Villa lost again – no surprise there as Dave Woodhall comments.
Until a couple of weeks ago there was one thing that could be said on behalf of the current side in the Worst Ever Villa Team debate. Their 1986-87 counterparts tended to get hammered every other game whereas the current lot were losing by the odd goal or sometimes two. Fifteen against in the last four matches is even casting that feeblest of defences aside.
Manchester City had lost three straight league matches until Saturday. Getting to half-time goalless could therefore have been grounds for optimism – surely their supporters would be getting restless, their players nervous and who knows; there might even be the opportunity to sneak a breakaway goal. That little glimmer of hope soon went the same way as every other bright side we’ve tried to look on since August.
As has invariably been the case with Villa’s opponents all season, City didn’t have to do anything special in the second half. They didn’t even have to raise their game particularly. All they had to do was kick off and wait for the mistakes. Two in the opening five minutes, four down within 21; Micah Richards celebrating his return to the Etihad with a strong claim to be Man of the Match by having a hand in all four.
It’s getting harder by the week to write anything different about the Villa because every week is the same. On the pitch the team’s effort is getting noticably less, their ill-disciplined attitude towards Remi Garde more obvious. Off the pitch supporters are angrier and the stories about dissent and disharmony in the ranks increase. This week there were further rumours of dressing room splits, while former defender Matt Lowton talked about cliques amongst the playing staff while he was at Villa Park.

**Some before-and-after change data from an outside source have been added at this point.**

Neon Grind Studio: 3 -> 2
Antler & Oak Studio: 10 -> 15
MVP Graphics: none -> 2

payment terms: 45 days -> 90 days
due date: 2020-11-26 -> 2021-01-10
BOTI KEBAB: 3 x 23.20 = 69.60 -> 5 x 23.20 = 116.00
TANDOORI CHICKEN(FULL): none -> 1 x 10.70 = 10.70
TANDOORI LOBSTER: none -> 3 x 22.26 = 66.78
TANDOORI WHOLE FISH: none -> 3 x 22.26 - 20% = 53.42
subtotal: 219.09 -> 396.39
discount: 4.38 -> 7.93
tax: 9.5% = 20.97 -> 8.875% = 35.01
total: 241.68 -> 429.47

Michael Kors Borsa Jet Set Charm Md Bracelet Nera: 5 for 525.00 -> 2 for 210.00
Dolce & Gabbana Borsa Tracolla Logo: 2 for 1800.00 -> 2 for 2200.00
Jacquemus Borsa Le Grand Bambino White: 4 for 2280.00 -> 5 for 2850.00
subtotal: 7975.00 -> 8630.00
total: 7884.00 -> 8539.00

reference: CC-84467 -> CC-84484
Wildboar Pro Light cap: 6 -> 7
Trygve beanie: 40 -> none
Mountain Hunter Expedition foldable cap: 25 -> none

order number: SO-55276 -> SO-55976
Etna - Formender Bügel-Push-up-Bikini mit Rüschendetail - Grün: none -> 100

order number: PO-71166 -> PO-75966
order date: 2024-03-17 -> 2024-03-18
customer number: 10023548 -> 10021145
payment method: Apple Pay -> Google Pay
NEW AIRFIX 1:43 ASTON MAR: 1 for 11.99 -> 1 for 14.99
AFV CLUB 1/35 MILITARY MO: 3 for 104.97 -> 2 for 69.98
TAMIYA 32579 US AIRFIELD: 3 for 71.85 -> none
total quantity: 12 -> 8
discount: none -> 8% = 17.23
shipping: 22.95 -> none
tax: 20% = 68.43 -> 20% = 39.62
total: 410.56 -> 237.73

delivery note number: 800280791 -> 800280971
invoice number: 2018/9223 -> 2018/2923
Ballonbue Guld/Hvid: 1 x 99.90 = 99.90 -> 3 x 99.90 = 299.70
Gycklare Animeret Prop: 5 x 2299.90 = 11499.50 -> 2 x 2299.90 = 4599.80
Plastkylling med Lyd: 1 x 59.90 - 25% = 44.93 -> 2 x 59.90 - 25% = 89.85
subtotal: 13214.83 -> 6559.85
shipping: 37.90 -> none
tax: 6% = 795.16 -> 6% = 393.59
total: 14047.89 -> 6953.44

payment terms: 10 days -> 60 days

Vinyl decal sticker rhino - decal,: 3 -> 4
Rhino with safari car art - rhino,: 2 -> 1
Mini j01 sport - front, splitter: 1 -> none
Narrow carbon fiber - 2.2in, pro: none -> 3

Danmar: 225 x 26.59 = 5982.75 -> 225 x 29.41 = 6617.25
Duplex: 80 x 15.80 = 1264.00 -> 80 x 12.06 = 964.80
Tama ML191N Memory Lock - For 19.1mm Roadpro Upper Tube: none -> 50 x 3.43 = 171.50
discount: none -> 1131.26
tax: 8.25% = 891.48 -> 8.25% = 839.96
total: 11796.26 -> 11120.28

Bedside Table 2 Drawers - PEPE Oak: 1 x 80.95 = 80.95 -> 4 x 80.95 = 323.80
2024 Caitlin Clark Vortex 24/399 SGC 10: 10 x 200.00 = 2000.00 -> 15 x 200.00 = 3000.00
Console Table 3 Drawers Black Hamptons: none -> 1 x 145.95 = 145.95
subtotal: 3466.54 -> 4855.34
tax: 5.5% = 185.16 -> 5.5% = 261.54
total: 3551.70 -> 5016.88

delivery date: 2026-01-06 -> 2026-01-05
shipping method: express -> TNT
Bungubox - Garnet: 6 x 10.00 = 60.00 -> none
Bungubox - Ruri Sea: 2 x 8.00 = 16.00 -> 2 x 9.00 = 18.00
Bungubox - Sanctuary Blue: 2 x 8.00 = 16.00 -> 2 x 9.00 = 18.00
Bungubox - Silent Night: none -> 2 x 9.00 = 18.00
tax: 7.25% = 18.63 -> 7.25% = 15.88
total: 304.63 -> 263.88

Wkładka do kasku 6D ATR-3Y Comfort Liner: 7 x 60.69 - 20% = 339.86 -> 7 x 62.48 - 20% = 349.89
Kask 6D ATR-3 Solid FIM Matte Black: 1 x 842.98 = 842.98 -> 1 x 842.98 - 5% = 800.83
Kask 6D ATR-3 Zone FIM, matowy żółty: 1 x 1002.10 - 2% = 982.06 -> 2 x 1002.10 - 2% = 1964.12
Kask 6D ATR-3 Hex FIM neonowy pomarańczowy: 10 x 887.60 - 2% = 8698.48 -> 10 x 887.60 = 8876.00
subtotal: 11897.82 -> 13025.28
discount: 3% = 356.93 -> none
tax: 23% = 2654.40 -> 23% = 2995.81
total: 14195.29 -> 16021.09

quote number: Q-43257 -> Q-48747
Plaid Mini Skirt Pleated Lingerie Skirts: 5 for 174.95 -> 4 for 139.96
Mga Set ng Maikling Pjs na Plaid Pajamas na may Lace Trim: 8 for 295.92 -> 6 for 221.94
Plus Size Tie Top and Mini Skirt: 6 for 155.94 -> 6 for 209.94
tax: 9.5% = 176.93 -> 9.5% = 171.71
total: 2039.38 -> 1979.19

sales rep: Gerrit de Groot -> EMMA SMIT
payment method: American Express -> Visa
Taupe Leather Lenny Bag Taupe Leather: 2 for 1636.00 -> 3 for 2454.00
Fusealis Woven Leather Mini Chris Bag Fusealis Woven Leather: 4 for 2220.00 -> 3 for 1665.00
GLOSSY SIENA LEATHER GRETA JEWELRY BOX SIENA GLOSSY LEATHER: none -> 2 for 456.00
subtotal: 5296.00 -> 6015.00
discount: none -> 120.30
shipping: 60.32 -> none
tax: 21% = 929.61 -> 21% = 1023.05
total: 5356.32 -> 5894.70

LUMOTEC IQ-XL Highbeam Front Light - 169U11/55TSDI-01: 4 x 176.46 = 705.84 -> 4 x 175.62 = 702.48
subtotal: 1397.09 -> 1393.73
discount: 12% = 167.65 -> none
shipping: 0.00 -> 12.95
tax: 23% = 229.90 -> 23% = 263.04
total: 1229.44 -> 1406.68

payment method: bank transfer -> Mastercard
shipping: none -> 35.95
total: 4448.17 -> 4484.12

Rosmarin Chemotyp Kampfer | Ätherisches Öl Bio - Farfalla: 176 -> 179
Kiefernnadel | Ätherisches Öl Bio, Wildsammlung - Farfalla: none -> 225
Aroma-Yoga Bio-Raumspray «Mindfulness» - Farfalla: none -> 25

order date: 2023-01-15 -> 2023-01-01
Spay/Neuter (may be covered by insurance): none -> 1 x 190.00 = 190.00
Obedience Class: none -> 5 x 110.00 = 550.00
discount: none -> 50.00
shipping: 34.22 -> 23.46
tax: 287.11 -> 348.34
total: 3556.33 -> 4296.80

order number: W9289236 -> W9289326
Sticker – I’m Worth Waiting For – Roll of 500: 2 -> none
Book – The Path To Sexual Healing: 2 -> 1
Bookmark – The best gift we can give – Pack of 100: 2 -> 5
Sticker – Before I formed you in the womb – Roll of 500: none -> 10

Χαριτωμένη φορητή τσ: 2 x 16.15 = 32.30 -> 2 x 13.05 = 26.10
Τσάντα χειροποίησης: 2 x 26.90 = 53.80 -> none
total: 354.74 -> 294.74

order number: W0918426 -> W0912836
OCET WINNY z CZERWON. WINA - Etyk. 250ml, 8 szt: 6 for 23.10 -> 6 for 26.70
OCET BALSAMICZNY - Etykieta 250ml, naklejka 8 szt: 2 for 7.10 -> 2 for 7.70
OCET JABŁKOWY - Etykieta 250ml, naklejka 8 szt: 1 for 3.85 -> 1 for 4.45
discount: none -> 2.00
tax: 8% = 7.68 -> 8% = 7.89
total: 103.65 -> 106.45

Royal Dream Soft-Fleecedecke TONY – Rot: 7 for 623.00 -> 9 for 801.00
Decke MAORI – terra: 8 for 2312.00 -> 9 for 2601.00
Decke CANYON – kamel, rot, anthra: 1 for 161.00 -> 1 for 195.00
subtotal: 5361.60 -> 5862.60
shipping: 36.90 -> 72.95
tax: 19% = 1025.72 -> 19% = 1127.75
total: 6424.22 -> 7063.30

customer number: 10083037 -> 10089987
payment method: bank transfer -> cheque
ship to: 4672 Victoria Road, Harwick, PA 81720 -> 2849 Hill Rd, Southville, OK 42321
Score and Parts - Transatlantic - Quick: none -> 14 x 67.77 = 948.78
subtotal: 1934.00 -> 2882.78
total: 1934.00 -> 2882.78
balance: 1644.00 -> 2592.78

In the circumstances Garde’s future is coming under increased speculation and while his record clearly isn’t good enough, I don’t think it’s right to judge a manager on how he performs with someone else’s set of players – or in this case, due to the haphazard way Villa have been run in recent history, the players of five totally different managers.
But at the moment I want him to stay for one main reason – the players clearly want him out and I wouldn’t give this bunch of under-achieving no-hopers the satisfaction of knowing that they hounded out someone whose biggest crime was that he was the first man in far too long to tell them straight that their perfomances aren’t good enough.